Referring now to FIG. 1A, in an aspect, with respect to (1), feature-based maps include ground maps and planar maps. A feature map is prepared from, for example, LIDAR data. FIG. 1A illustrates raw point cloud data points 4005 and the sorting of point cloud points into ground points 4001 and planar points 4003. Non-feature-based maps include raw data that have been uniformly downsampled to a pre-selected density. Criteria for down-sampling are user-defined, default, and/or dynamically-determined. When the raw data, ground, and planar point cloud data are collected, they are segregated into blocks of a pre-selected size, and then provided to the autonomous vehicle where the data are made available to the localization process of the present teachings.

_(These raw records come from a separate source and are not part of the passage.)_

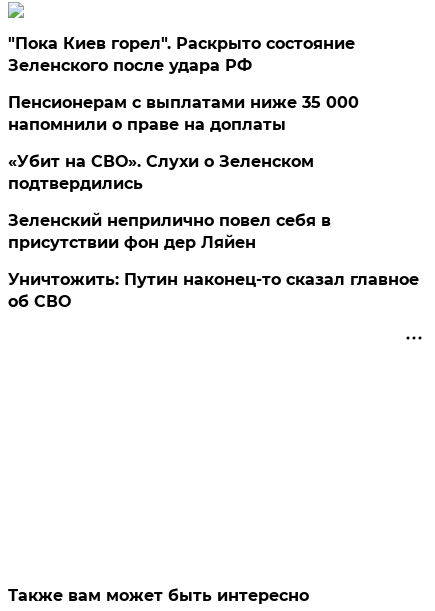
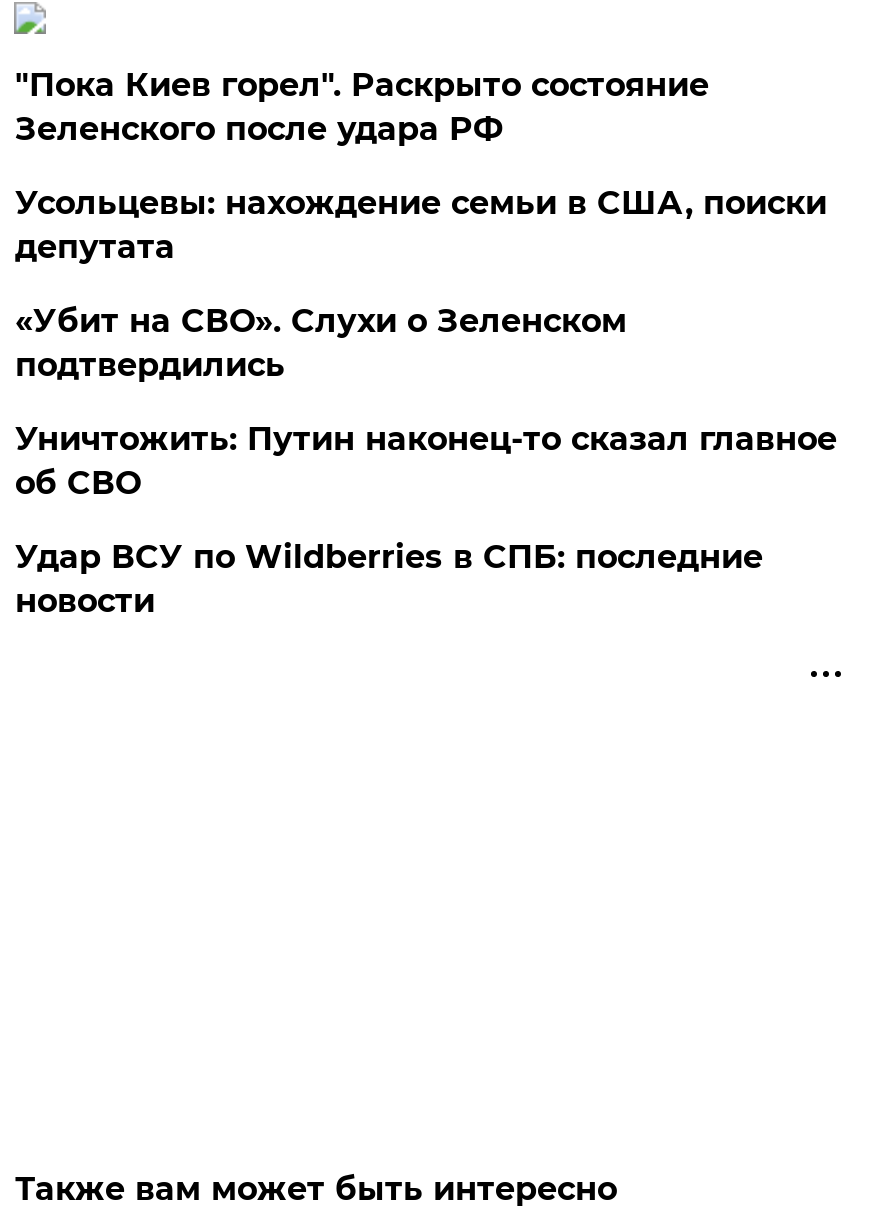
- Пенсионерам с выплатами ниже 35 000
- напомнили о праве на доплаты
+ Усольцевы: нахождение семьи в США, поиски
+ депутата

- Зеленский неприлично повел cебя в
- присутствии фон дер Ляйен

moved up: Уничтожить: Путин наконец-то сказал главное | об СВО

+ Удар ВСУ по Wildberries в СПБ: последние
+ новости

Maps include ground points 4001 (non-planar points). The system and method of the present teachings sort ground points 4001 from planar points 4003 in a point cloud. Ground points 4001 are determined by locating, from the raw map, the points in ground planes. In an aspect, the requirements associated with identifying ground planes are user-defined. For example, extracted planes with normals are close to vertical within a pre-defined threshold are labels as ground planes. In an aspect, the requirements are dynamically determined based on incoming sensor data and characteristics of the environment surrounding the autonomous vehicle. In an aspect, the system includes a dataset of possible ground plane characteristics, possibly dependent on, for example, but not limited to, environment and/or geographic location. Ground planes are fitted to each other, and when all the ground points in the ground planes are identified, they are removed from the raw data so that only planar points 4003 are considered in the localization process. In an aspect, non-planar features are determined from downsampled point cloud data. In an aspect, downsampling is done by pre-selecting a point density, cutting the point cloud data area into pre-selected sizes, pre-selecting how many points the pre-selected sized area will contain, and downsampling to that number of points.

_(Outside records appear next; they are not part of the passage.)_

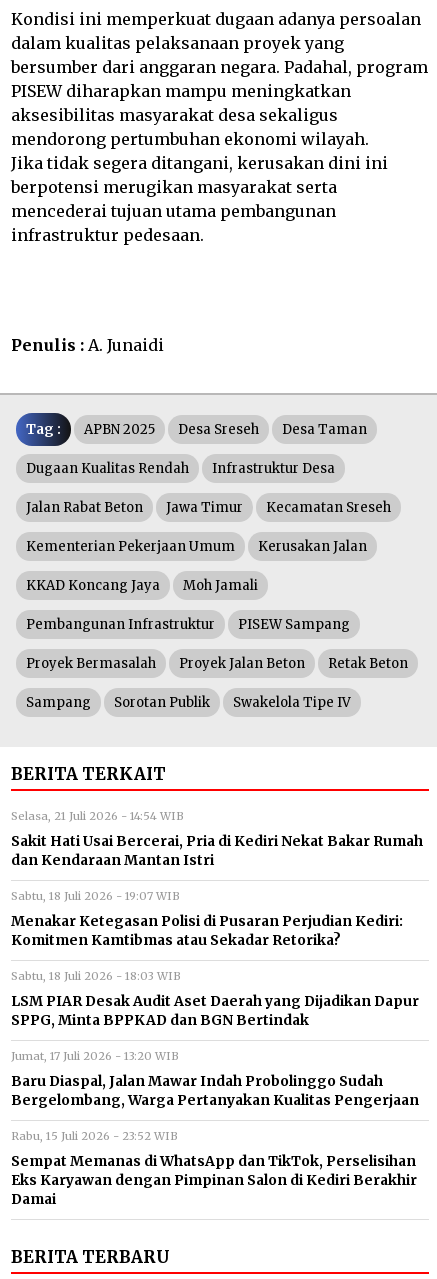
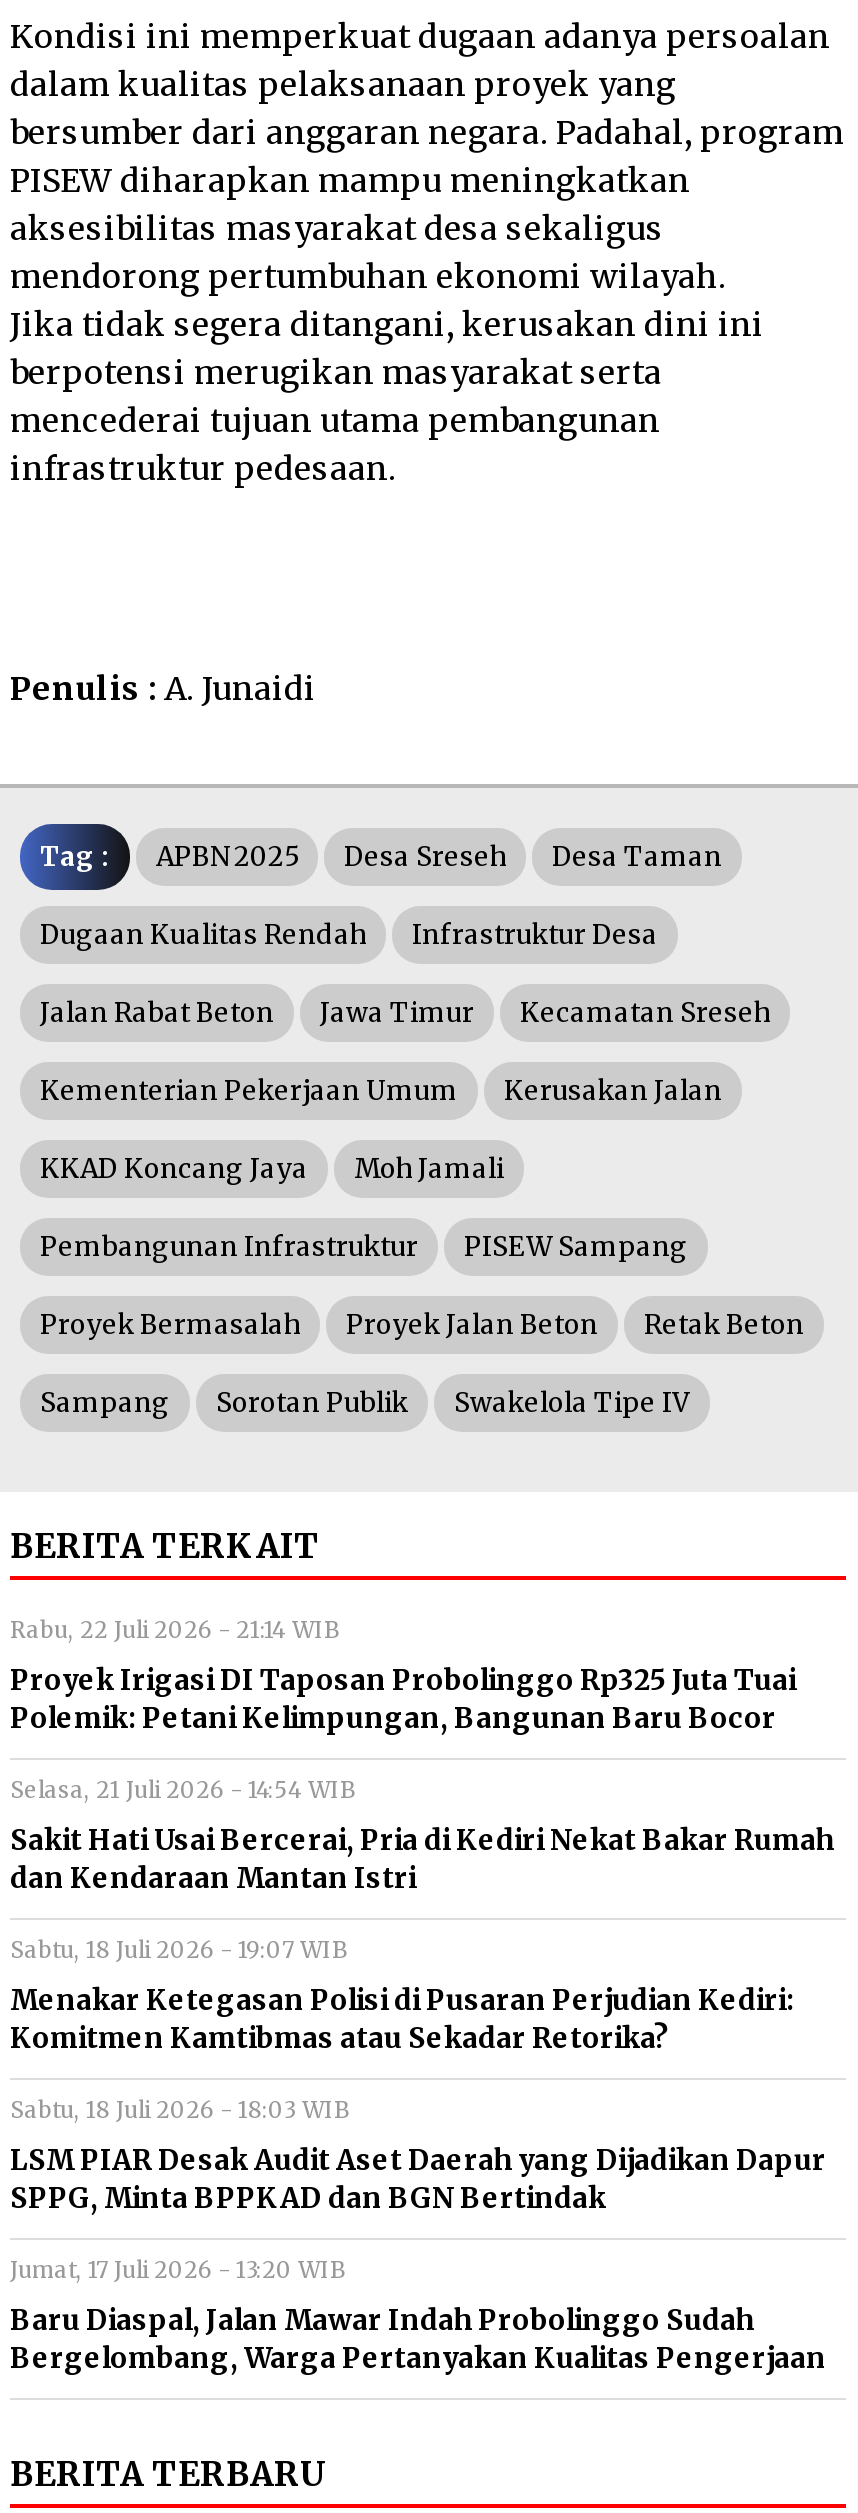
+ Rabu, 22 Juli 2026 - 21:14 WIB
+ Proyek Irigasi DI Taposan Probolinggo Rp325 Juta Tuai
+ Polemik: Petani Kelimpungan, Bangunan Baru Bocor

moved down: Selasa, 21 Juli 2026 - 14:54 WIB | Sakit Hati Usai Bercerai, Pria di Kediri Nekat Bakar Rumah | dan Kendaraan Mantan Istri | ... | Baru Diaspal, Jalan Mawar Indah Probolinggo Sudah | Bergelombang, Warga Pertanyakan Kualitas Pengerjaan

- Rabu, 15 Juli 2026 - 23:52 WIB
- Sempat Memanas di WhatsApp dan TikTok, Perselisihan
- Eks Karyawan dengan Pimpinan Salon di Kediri Berakhir
- Damai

Maps include planar points 4003. Planar points 4003 are determined by locating the points in non-ground planes. Criteria for being selected as a planar point are user-defined, default, and/or dynamically-determined. In an aspect, planar features, such as walls and other non-surface objects, are recognized according to pre-determined criteria. In offline data, recognition of planar points is done by selecting a random point from the LIDAR point cloud data, locating its nearest neighbors, and, if the points span a plane, determining which points, from the point cloud data, lie on the plane. The system performs this process iteratively until the process has reached a threshold based on pre-selected termination criteria. The pre-selected criteria include, but are not limited to including, a pre-selected number of planes has been discovered, there aren't enough points remaining to perform the process, or a maximum number of iterations has been reached. At this point, the planes (representing planar features) are combined into an offline feature map. For real-time data, points from multiple data scans from sensors associated with the autonomous vehicle are filtered and then used to form planes that are grown to outliers. Filtering includes omitting points that are parts of discontinuities in the planes. Grown planes that are non-surface are chosen to participate further in matching with planes from the offline map data.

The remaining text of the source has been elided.